We used the same training hyperparameters across all games. Every training run used 20 hours of wall time, with 8 GPUs, 80 CPU cores, and 475GB memory allocated per training job. Every training job used 1 server for model training, and 7 clients for the generation of self-play games. The MCTS agents used 400 MCTS iterations per move in self-play.

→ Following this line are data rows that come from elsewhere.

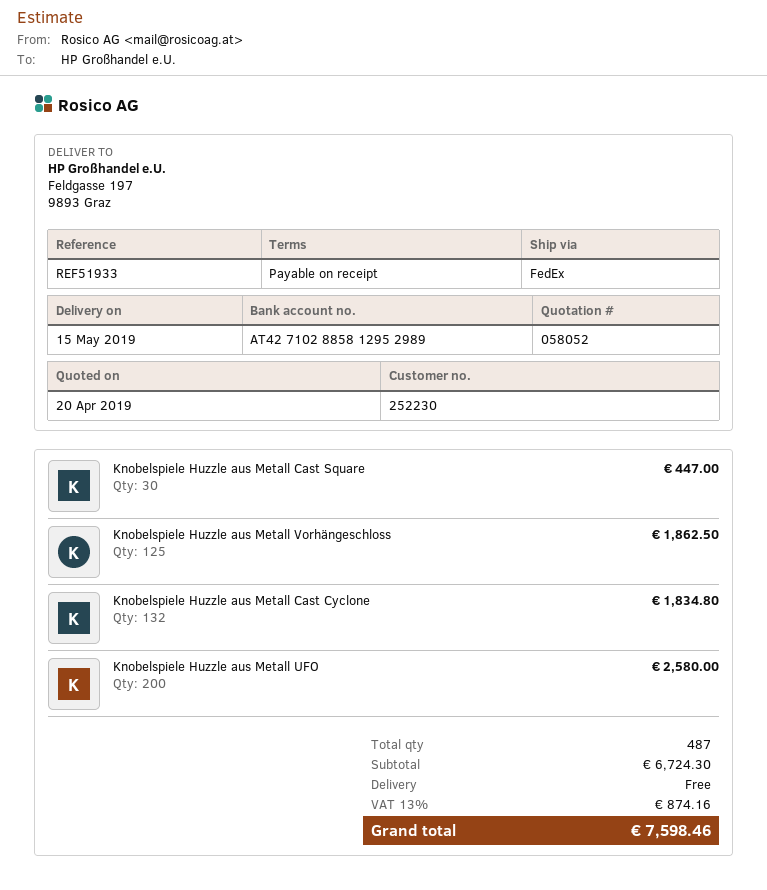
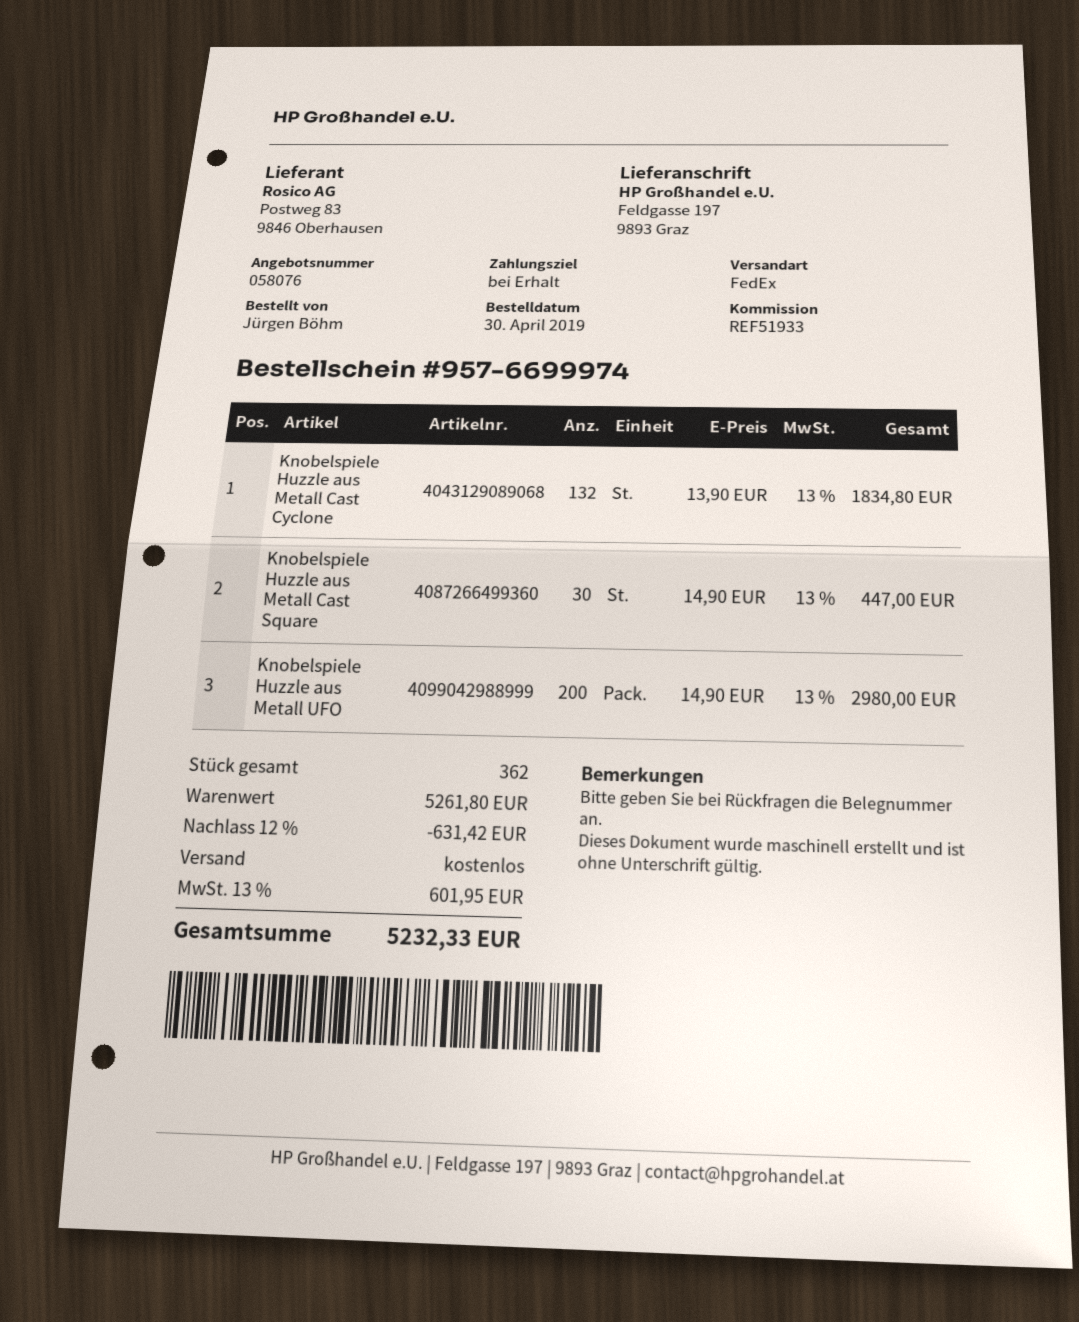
quote number: 058052 -> 058076
Knobelspiele Huzzle aus Metall Vorhängeschloss: 125 for 1862.50 -> none
Knobelspiele Huzzle aus Metall UFO: 200 for 2580.00 -> 200 for 2980.00
total quantity: 487 -> 362
subtotal: 6724.30 -> 5261.80
discount: none -> 12% = 631.42
tax: 13% = 874.16 -> 13% = 601.95
total: 7598.46 -> 5232.33

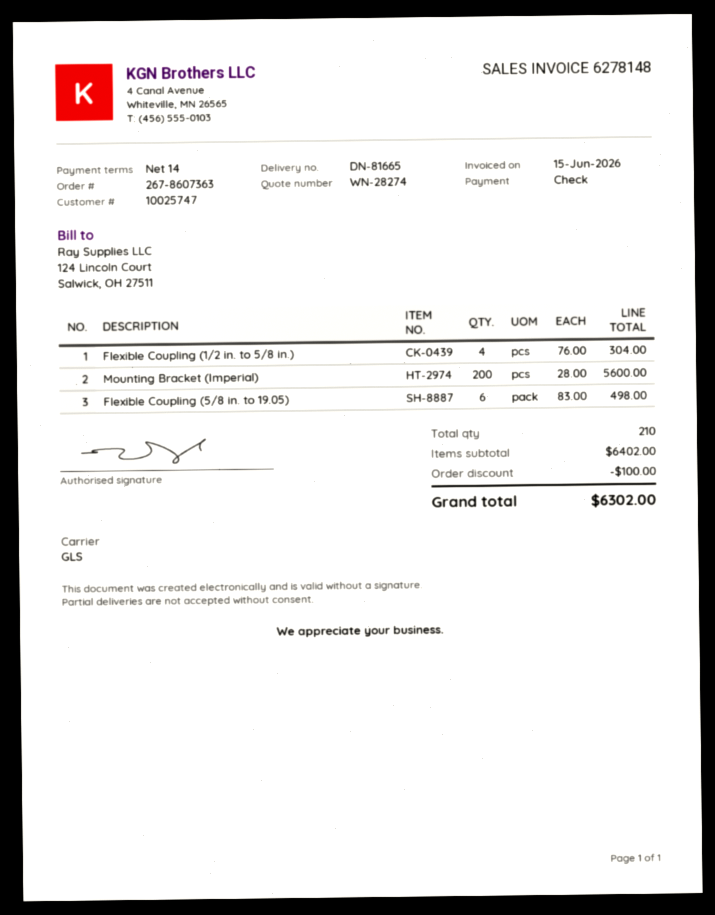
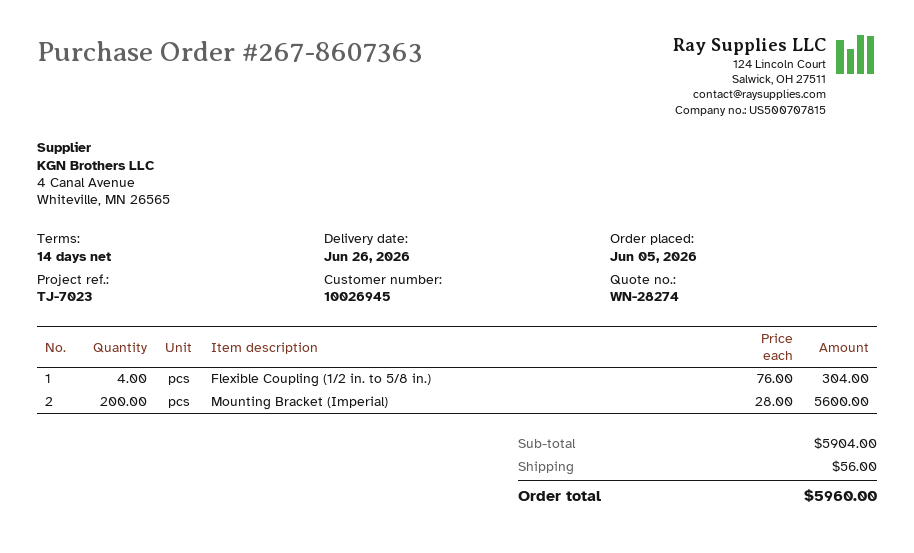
customer number: 10025747 -> 10026945
Flexible Coupling (5/8 in. to 19.05): 6 x 83.00 = 498.00 -> none
subtotal: 6402.00 -> 5904.00
discount: 100.00 -> none
shipping: none -> 56.00
total: 6302.00 -> 5960.00

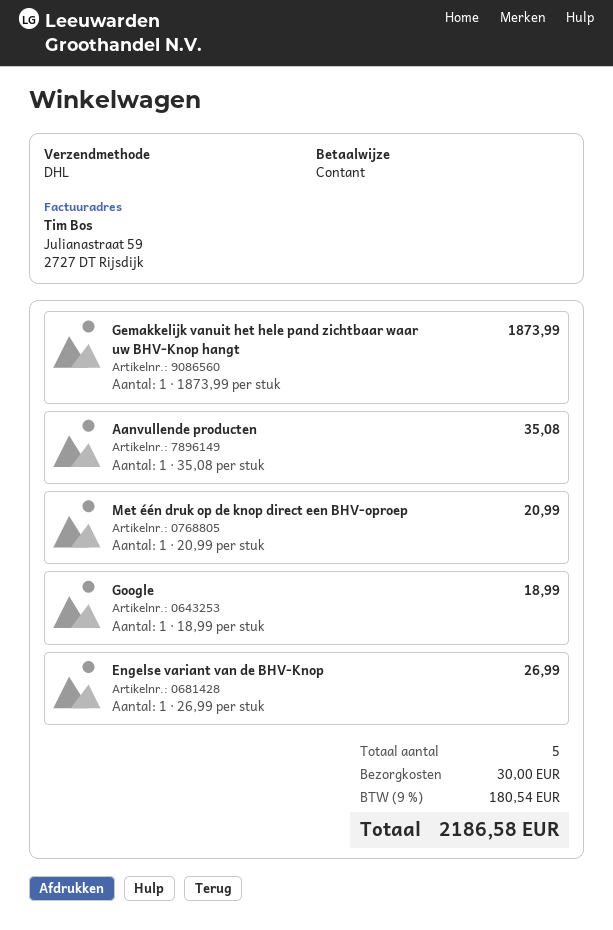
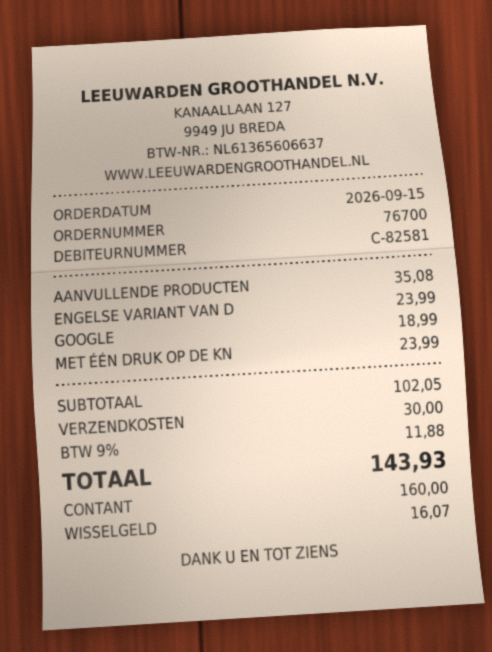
Gemakkelijk vanuit het hele pand zichtbaar waar uw BHV-Knop hangt: 1 for 1873.99 -> none
Met één druk op de knop direct een BHV-oproep: 1 for 20.99 -> 1 for 23.99
Engelse variant van de BHV-Knop: 1 for 26.99 -> 1 for 23.99
tax: 9% = 180.54 -> 9% = 11.88
total: 2186.58 -> 143.93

The final model checkpoint of every training run is evaluated in a set of 300 evaluation games played against a pure MCTS – a standard UCT agent (Kocsis and Szepesvári, 2006; Browne et al., 2012) without any DNNs. In evaluation games, the MCTS with a trained model used 40 iterations per move, whereas the pure MCTS used 800 iterations per move – where at the end of every iteration, the average outcome of 10 random rollouts is backed up. The final column of Table 1 reports the win percentages of the trained MCTS against the untrained MCTS. The table also provides further details on the number of trainable parameters in each of the DNNs, and for some games summarises unusual properties that these games have which we did not yet observe in much of the existing literature on learning through self-play in games.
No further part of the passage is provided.